They drove past the forge, which seemed deserted in the morning heat, past the bakehouse, past the narrow bridleway leading to the Downs, at this time of year choked with nettles. Soon they were in woodland, where bracken was waist high, a tunnel of leaf and branch.
Madame said: ‘With regard to our plans. Before we reach Chichester, we must be clear.’
‘Of course.’
‘First, in all matters related to our journey, I must insist on taking the lead. There will be many dangers and if we disagree we may put ourselves in jeopardy. You must not question my decisions. Whatever I ask you to do, however difficult, you must obey. Secondly, we shall be together in Caen but the moment we reach Paris, we will part company. I will leave you at White’s Hotel, where you will no doubt find English people to advise you.’
‘We won’t disagree, madame. I’m sure.’
‘You must promise.’
‘Yes.’
‘Any further questions?’
‘When can I let my family know where I am?’
‘There are to be no letters until we are in Paris. Surely you don’t want to be discovered.’
‘It does seem very cruel to them, once they realise we’re not with Caroline.’

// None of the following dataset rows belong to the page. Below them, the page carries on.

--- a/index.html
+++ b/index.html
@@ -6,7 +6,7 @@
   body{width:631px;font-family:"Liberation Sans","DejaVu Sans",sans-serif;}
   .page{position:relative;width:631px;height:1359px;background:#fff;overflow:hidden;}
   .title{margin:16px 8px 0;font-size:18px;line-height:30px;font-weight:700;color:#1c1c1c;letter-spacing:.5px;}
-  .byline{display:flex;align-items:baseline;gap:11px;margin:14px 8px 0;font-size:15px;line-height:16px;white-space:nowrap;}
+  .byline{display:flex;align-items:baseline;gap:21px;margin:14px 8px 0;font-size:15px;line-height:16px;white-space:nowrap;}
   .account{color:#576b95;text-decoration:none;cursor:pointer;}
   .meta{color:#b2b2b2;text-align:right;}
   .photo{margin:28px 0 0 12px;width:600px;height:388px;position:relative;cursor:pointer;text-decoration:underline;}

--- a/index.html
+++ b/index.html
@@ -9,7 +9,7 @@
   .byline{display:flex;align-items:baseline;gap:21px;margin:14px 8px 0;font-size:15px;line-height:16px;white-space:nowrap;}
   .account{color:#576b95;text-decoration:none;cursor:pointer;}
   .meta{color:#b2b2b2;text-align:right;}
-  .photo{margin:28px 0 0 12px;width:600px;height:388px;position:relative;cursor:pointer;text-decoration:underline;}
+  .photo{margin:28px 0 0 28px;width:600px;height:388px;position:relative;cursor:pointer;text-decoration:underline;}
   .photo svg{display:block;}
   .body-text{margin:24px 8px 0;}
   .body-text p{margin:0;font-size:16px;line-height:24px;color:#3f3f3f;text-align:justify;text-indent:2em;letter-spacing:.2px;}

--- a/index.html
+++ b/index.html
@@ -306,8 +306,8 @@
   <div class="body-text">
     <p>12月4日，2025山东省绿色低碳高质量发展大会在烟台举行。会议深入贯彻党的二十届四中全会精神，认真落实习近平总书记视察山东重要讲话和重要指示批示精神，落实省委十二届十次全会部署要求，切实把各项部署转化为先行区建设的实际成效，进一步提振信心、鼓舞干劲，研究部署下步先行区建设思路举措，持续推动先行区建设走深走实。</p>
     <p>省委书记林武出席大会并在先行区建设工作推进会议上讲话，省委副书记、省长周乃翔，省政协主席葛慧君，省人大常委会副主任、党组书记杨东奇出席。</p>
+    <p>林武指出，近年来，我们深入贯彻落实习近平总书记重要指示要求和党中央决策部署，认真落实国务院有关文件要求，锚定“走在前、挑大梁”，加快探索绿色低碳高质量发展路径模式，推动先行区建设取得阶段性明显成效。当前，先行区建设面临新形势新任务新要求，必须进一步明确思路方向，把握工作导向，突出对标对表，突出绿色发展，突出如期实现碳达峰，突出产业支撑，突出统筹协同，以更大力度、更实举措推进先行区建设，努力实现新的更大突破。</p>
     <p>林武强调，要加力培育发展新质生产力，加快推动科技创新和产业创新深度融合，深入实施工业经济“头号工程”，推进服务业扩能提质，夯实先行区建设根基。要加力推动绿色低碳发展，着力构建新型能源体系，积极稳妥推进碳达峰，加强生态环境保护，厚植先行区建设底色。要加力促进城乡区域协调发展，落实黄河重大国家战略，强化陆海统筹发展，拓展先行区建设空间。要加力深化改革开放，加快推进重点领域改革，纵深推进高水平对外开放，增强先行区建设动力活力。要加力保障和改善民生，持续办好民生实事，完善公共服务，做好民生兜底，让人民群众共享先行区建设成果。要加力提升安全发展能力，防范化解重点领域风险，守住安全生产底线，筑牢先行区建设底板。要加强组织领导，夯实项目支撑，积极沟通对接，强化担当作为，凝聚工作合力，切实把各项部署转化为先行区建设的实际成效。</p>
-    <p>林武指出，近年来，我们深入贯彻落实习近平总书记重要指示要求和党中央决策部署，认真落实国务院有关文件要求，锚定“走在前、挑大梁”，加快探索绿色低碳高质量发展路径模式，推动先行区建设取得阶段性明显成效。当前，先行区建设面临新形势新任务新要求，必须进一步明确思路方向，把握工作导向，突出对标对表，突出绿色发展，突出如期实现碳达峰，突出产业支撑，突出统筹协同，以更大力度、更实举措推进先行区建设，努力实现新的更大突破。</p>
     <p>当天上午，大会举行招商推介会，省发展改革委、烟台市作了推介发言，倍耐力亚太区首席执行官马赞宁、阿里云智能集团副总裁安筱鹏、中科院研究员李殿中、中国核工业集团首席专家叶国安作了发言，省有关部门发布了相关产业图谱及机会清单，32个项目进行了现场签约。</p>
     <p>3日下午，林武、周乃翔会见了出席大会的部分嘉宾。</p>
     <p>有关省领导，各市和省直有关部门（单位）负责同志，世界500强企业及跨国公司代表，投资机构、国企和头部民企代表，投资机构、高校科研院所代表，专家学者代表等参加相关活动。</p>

‘Even with a detour to Caen we’ll be in Paris within the week. They may not even notice you’re missing. Mademoiselle Ardleigh, it seems to me that you are weakening.’
‘No.’
‘You are still determined?’
‘How can you ask?’
In Chichester Asa sold her mother’s sapphire engagement ring for nine guineas. Although she gave the goldsmith an imperious nod as she tucked the money into her bodice and watched him drop the ring into a velvet-lined drawer, she was faint with the irrevocable steps she was taking. Despite Madame’s hard grip on her elbow she pleaded: ‘Please let me have one more look at it.’
The jeweller laughed unpleasantly. ‘Now don’t you be changing your mind. The deed’s done,’ and he watched jealously as she slid the ring back on her finger. But already it was just a cold thing of metal and stone; a necessary casualty of the adventure ahead.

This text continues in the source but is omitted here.